Data in this exercise
= = = = = = =

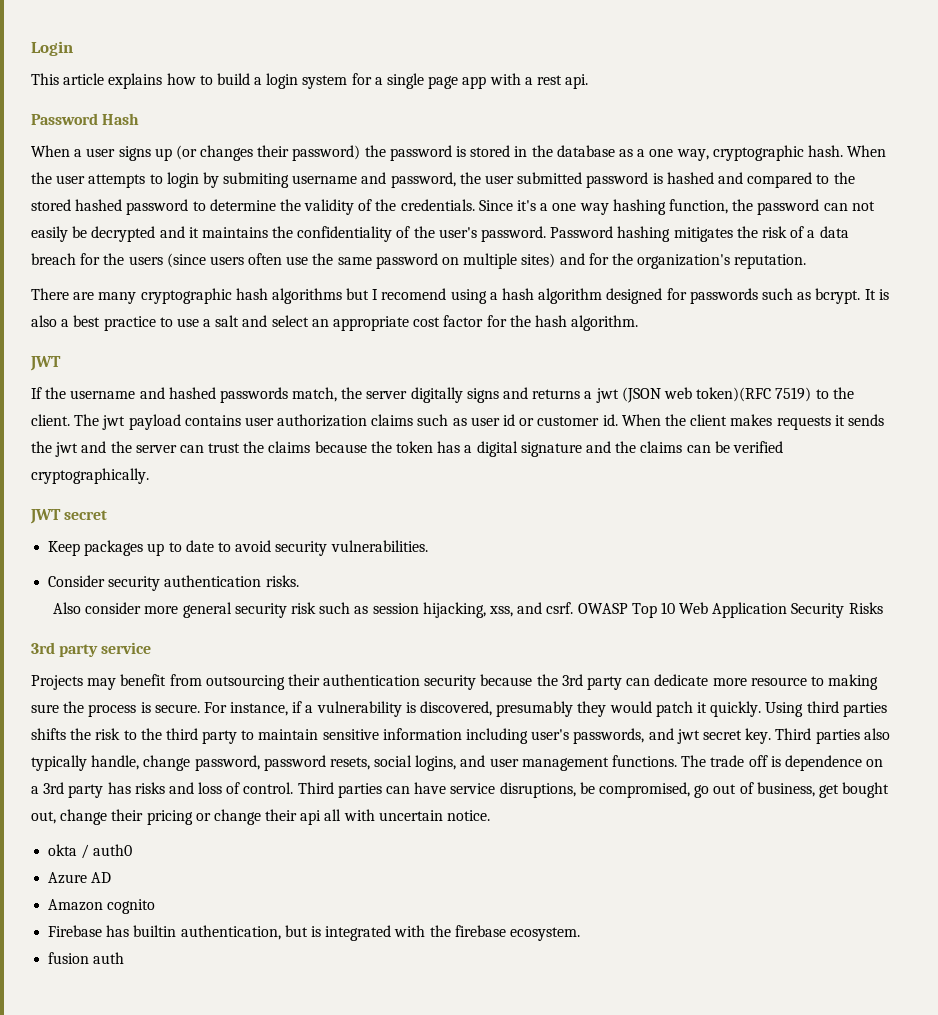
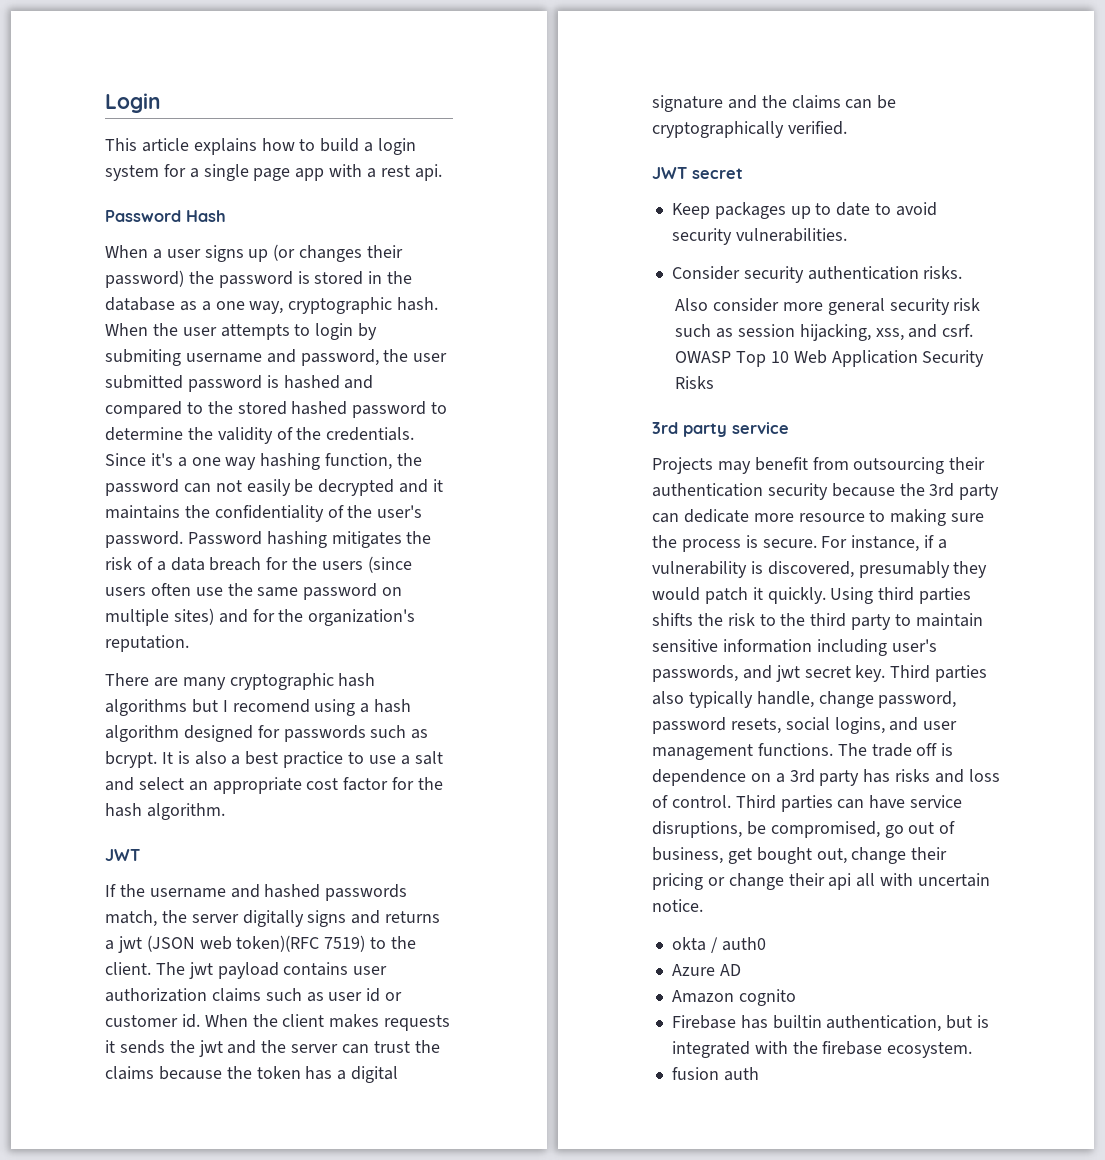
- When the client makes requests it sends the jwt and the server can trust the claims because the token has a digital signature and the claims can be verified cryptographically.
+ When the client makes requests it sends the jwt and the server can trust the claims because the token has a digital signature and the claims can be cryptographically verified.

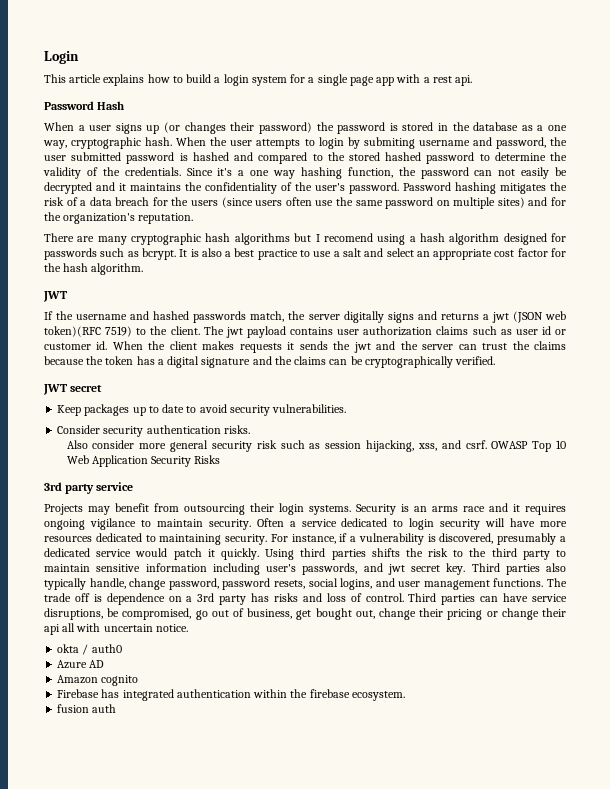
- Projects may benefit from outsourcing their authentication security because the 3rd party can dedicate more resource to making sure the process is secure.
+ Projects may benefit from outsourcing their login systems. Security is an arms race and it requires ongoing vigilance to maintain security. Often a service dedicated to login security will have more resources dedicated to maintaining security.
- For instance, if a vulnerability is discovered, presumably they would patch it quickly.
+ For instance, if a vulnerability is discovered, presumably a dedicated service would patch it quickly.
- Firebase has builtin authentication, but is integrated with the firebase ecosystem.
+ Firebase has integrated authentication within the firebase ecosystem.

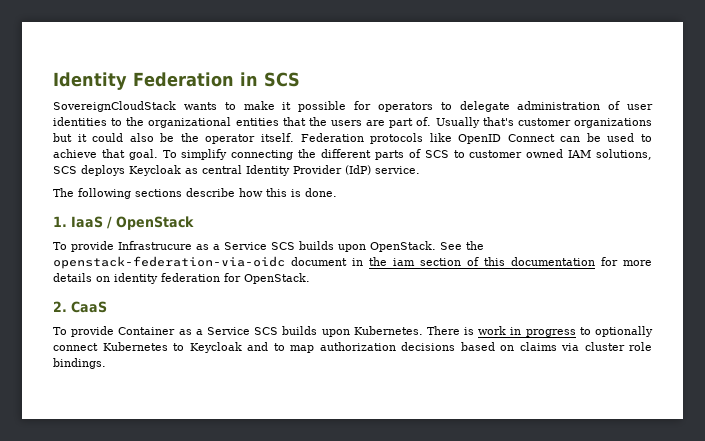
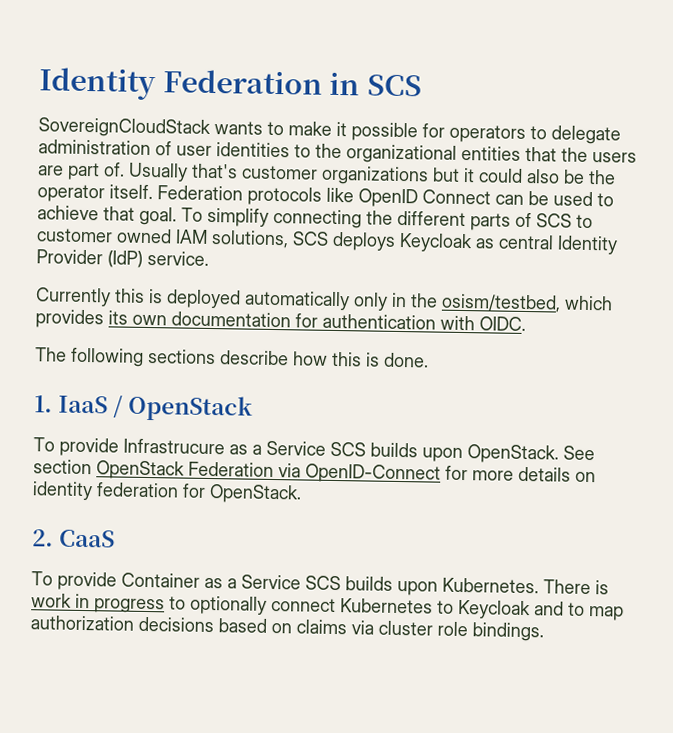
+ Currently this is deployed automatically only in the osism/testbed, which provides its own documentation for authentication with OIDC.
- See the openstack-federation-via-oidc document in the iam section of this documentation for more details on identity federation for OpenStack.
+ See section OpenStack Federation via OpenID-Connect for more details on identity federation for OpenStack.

= = = = = = =

Exercise prompt
In the records above, how many lines contain the word "vulnerability"? State only the number.

Answer for the task
2